• TASK INSTRUCTIONS:
Take the lines below between the one holding "total: 317.50 -> 261.20" and the one holding "Andalus Pillow: 2", inclusive, and copy them exactly. Add nothing.

** PROVIDED ENTRIES follows **

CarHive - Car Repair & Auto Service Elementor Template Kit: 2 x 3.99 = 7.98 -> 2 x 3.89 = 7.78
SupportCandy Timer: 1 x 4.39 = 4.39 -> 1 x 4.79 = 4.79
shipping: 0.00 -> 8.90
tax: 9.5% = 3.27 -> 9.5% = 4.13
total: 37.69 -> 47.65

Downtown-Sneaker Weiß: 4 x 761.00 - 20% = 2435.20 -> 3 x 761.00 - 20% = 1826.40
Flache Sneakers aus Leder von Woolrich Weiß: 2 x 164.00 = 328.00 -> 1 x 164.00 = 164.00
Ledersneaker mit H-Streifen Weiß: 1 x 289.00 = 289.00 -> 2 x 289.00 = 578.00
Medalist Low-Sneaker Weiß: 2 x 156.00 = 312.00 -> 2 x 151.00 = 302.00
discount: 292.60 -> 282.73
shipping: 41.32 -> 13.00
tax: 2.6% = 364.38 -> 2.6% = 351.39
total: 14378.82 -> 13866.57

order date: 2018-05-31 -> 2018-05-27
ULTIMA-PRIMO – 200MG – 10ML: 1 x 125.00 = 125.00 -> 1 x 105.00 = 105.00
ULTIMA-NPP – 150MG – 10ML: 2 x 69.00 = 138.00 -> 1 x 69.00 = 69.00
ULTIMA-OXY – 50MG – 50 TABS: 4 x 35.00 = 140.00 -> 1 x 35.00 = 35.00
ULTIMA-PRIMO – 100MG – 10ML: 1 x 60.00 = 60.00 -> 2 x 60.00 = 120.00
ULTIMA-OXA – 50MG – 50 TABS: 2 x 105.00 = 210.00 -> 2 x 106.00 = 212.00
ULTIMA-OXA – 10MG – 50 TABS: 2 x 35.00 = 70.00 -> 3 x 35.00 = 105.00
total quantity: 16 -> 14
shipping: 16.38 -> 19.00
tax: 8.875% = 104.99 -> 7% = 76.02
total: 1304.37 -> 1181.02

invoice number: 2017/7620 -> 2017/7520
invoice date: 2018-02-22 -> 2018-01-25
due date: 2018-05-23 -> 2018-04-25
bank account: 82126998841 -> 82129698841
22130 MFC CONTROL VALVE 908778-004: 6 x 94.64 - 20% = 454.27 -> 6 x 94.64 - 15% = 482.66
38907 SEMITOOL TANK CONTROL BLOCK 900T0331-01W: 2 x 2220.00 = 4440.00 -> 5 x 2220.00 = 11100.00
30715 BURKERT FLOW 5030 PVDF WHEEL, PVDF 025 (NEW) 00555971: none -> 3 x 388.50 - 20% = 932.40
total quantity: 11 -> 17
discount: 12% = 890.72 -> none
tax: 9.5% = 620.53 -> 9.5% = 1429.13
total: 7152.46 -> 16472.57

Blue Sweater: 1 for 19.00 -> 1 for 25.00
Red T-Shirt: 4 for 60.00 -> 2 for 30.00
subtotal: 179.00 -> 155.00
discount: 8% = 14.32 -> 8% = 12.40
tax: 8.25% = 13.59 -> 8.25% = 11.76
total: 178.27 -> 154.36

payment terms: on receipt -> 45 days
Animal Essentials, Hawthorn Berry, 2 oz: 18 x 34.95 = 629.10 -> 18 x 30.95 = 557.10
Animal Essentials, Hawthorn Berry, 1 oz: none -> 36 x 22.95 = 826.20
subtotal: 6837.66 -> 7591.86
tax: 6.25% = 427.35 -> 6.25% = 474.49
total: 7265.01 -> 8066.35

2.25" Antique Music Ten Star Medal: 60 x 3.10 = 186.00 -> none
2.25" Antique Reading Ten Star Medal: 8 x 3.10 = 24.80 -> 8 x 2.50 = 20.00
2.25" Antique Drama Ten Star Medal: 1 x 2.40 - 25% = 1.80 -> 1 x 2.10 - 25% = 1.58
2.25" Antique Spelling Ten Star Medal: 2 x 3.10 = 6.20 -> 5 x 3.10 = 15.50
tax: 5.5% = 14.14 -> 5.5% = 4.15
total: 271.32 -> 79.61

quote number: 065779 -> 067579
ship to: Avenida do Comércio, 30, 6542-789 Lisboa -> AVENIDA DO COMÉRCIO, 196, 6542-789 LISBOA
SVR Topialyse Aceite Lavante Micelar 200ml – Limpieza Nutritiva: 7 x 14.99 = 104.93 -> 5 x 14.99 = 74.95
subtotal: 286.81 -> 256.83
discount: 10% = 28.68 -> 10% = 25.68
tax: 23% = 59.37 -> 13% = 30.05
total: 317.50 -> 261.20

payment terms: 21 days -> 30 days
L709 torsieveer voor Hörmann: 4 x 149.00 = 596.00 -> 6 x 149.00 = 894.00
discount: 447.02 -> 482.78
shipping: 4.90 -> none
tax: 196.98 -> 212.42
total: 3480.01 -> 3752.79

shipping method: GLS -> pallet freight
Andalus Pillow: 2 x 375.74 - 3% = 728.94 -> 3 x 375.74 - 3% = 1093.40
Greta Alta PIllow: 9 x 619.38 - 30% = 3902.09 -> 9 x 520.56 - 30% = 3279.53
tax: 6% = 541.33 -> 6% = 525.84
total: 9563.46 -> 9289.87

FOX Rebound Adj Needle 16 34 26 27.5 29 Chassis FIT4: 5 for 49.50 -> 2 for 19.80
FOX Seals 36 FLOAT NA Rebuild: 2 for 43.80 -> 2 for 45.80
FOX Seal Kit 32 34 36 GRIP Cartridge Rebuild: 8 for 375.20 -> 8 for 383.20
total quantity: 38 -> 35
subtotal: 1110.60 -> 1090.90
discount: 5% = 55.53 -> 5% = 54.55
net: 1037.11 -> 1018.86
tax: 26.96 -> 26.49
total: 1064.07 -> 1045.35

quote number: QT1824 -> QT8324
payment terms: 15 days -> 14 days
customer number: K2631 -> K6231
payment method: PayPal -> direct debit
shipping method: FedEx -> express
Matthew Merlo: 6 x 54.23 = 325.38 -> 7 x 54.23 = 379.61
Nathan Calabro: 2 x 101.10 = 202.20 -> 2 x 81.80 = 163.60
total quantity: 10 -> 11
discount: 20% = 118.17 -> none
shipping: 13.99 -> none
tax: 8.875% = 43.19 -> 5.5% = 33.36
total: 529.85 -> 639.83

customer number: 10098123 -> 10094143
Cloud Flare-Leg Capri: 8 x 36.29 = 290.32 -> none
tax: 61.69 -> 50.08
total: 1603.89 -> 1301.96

** End of PROVIDED ENTRIES **

• TASK SOLUTION:
total: 317.50 -> 261.20

payment terms: 21 days -> 30 days
L709 torsieveer voor Hörmann: 4 x 149.00 = 596.00 -> 6 x 149.00 = 894.00
discount: 447.02 -> 482.78
shipping: 4.90 -> none
tax: 196.98 -> 212.42
total: 3480.01 -> 3752.79

shipping method: GLS -> pallet freight
Andalus Pillow: 2 x 375.74 - 3% = 728.94 -> 3 x 375.74 - 3% = 1093.40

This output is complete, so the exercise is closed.